The team did most of its work after class, on Fridays and weekends, under the direction of co-sponsors McCulloch and Young (who lives in Texas and joined by teleconference). “All of us are pretty much self starters, passionate about technology,” says Lee, which became important as the project advanced. Neither she nor the CIS students had ever programmed an app.
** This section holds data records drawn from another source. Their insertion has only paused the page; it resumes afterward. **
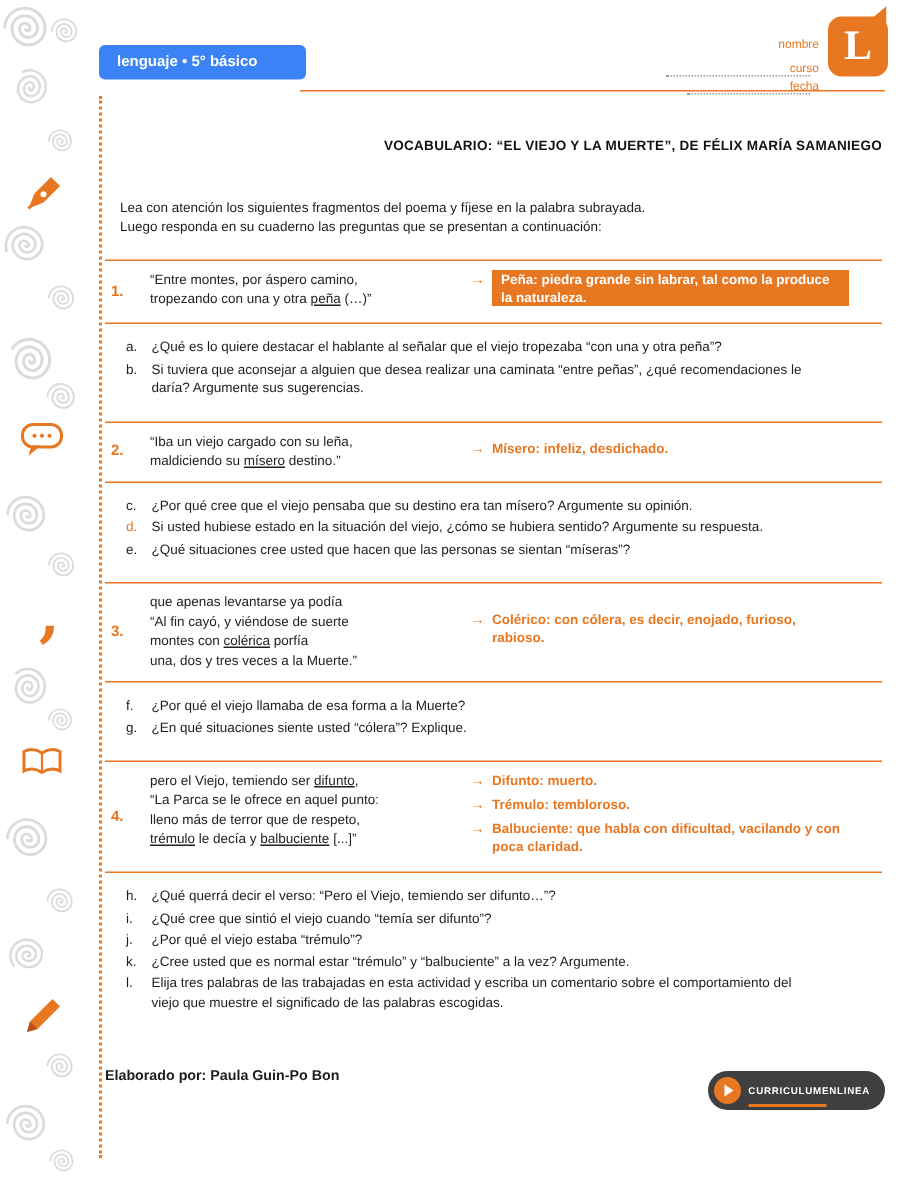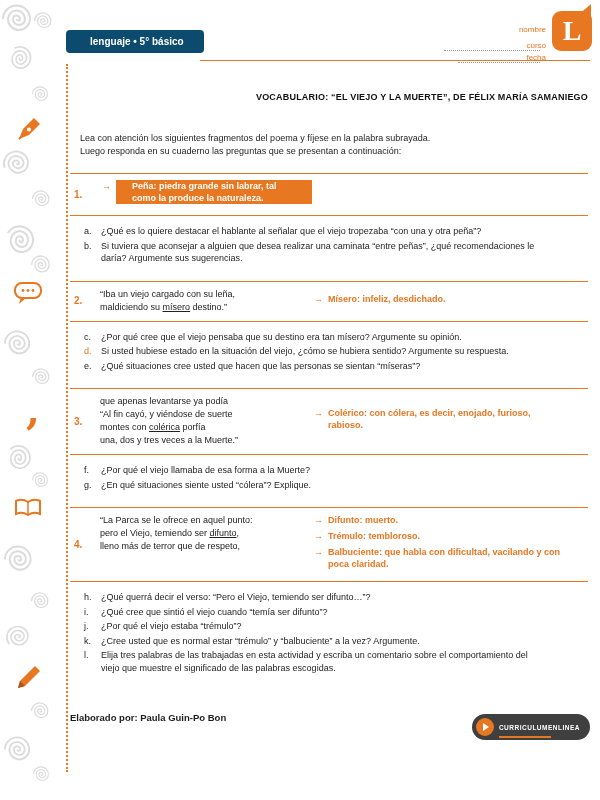--- a/index.html
+++ b/index.html
@@ -13,22 +13,22 @@
 
   
   .curls { position:absolute; left:0; top:0; z-index:0; }
   .vline { position:absolute; left:66px; top:64px; bottom:28px; border-left:2px dotted #e87722; z-index:1; }
   .micon { position:absolute; z-index:2; }
   .comma-glyph { font-family:"DejaVu Serif", serif; font-size:40px; font-weight:bold; color:#e87722; line-height:20px; }
 
   
   .band {
     position:absolute; left:66px; top:30px; width:138px; height:23px;
-    background:#0c4a6e; color:#fff; border-radius:4px;
-    display:flex; align-items:center; padding-left:24px;
+    background:#3b82f6; color:#fff; border-radius:4px;
+    display:flex; align-items:center; padding-left:12px;
     font-size:10px; font-weight:bold; z-index:3;
   }
   .fields { position:absolute; left:206px; top:25px; width:340px; font-size:8px; color:#e87722; }
   .frow { display:flex; align-items:flex-end; height:16px;flex-direction:column; }
   .leader { border-bottom:1.2px dotted #9a9a9a; height:9px; margin:0 6px 2px 6px; }
   .leader.grow { flex:1; }
   .leader.w1 { width:96px; }
   .leader.w2 { width:82px; }
   .hrule { position:absolute; left:200px; width:390px; top:60px; border-top:1.5px solid #e87722; }
   .logo {
@@ -48,21 +48,21 @@
   .rule { border-top:1.4px solid #e87722; }
   .fragrow { display:grid; grid-template-columns:30px 212px 1fr; padding:6px 0 7px; }
   .num { color:#e87722; font-weight:bold; font-size:10px; align-self:center; padding-left:4px; }
   .quote { font-size:9px; line-height:13px; color:#222; }
   .u { text-decoration:underline; text-underline-offset:1px; }
   .defs { padding-left:2px; }
   .defs.center { align-self:center; }
   .def { display:flex; gap:5px; font-size:9px; line-height:12px; margin-bottom:4px; }
   .arr { color:#e87722; font-weight:bold; }
   .deftext { color:#e87722; font-weight:bold; max-width:238px; }
-  .deftext.hl { background:#e87722; color:#fff; padding:0 16px;
+  .deftext.hl { background:#e87722; color:#fff; padding:0 6px;
                 box-decoration-break:clone; -webkit-box-decoration-break:clone; }
 
   .qs { margin:9px 0 0 14px; }
   .qrow { display:grid; grid-template-columns:17px 438px; font-size:9px; line-height:12.5px; margin-bottom:2px; }
   .qletter.acc { color:#e87722; }
 
   
   .credit { position:absolute; left:70px; top:712px; font-size:9.5px; font-weight:bold; z-index:2; }
   .badge {
     position:absolute; right:10px; top:714px; height:26px; z-index:2;
@@ -157,20 +157,26 @@
 
     <div class="intro">
       <div>Lea con atención los siguientes fragmentos del poema y fíjese en la palabra subrayada.</div>
       <div>Luego responda en su cuaderno las preguntas que se presentan a continuación:</div>
     </div>
 
     <section>
       <div class="rule"></div>
       <div class="fragrow">
         <span class="num">1.</span>
+        <div class="quote">
+          <div><span>“Entre montes, por áspero camino,</span></div>
+          <div>
+            <span>tropezando con una y otra </span><span class="u">peña</span><span> (…)”</span>
+          </div>
+        </div>
         <div class="defs">
           <div class="def">
             <span class="arr">→</span>
             <span class="deftext hl">Peña: piedra grande sin labrar, tal como la produce la naturaleza.</span>
           </div>
         </div>
       </div>
       <div class="rule"></div>
       <div class="qs">
         <div class="qrow">
@@ -248,25 +254,28 @@
           <span class="qtext">¿En qué situaciones siente usted “cólera”? Explique.</span>
         </div>
       </div>
     </section>
 
     <section>
       <div class="rule"></div>
       <div class="fragrow">
         <span class="num">4.</span>
         <div class="quote">
+          <div>
+            <span>pero el Viejo, temiendo ser </span><span class="u">difunto</span><span>,</span>
+          </div>
           <div><span>“La Parca se le ofrece en aquel punto:</span></div>
-          <div>
-            <span>pero el Viejo, temiendo ser </span><span class="u">difunto</span><span>,</span>
-          </div>
           <div><span>lleno más de terror que de respeto,</span></div>
+          <div>
+            <span class="u">trémulo</span><span> le decía y </span><span class="u">balbuciente</span><span> [...]”</span>
+          </div>
         </div>
         <div class="defs">
           <div class="def">
             <span class="arr">→</span>
             <span class="deftext">Difunto: muerto.</span>
           </div>
           <div class="def">
             <span class="arr">→</span>
             <span class="deftext">Trémulo: tembloroso.</span>
           </div>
But with guidance from Young and Olsen, and through self teaching, they learned quickly.
The Presentation
Building an enterprise-ready app was just part of the project; creating an enterprise-worthy presentation was the other. “We were pretty nervous – these were heavyweight people in their respective industries, and for those of us who didn’t have jobs lined up, it was a big opportunity to shine,” says Kaserer.
McCulloch and Young guided them in writing an executive summary and report, in creating a professional presentation, and in presentation skills. “Eileen coached us in how to speak with impact, even in hand gestures and body language,” says Kaserer. “We went in there with courage and I guess confidence.”
The training showed. As Chachere describes the Executive Board, “We’re a bunch of people who’ve seen quite a few presentations, and this one was tops in quality, in terms of content and of level and clarity of the messaging. The Network was impressed as well by the sheer execution of the task. As Young recalls, “One member asked ‘Have any of them worked together before?’ No. ‘Or developed an app before?’ No. ‘And they did all of this in seven weeks?’ Yes. And he said, ‘Amazing.’”
“Some of the executives said ‘It’s like the future,’” Wan recalls. “One told us he had been thinking about creating this app for three years. He was very excited to see it.” One Network member quickly asked for a customized app for his company.
“The quality of those students is incredible,” says Chachere. “We couldn’t believe those young men and women were working to help themselves through school and being involved in numerous community activities and leadership positions, in addition to nailing their academics. To me it’s pretty impressive.”
Kaserer credits W. P. Carey with creating the opportunity to interact with companies like E. & J. Gallo. “This kind of project doesn’t happen for most students,” says Kaserer, “and it wouldn’t have been a reality without the contribution of Eileen and Milton, and those companies taking part.”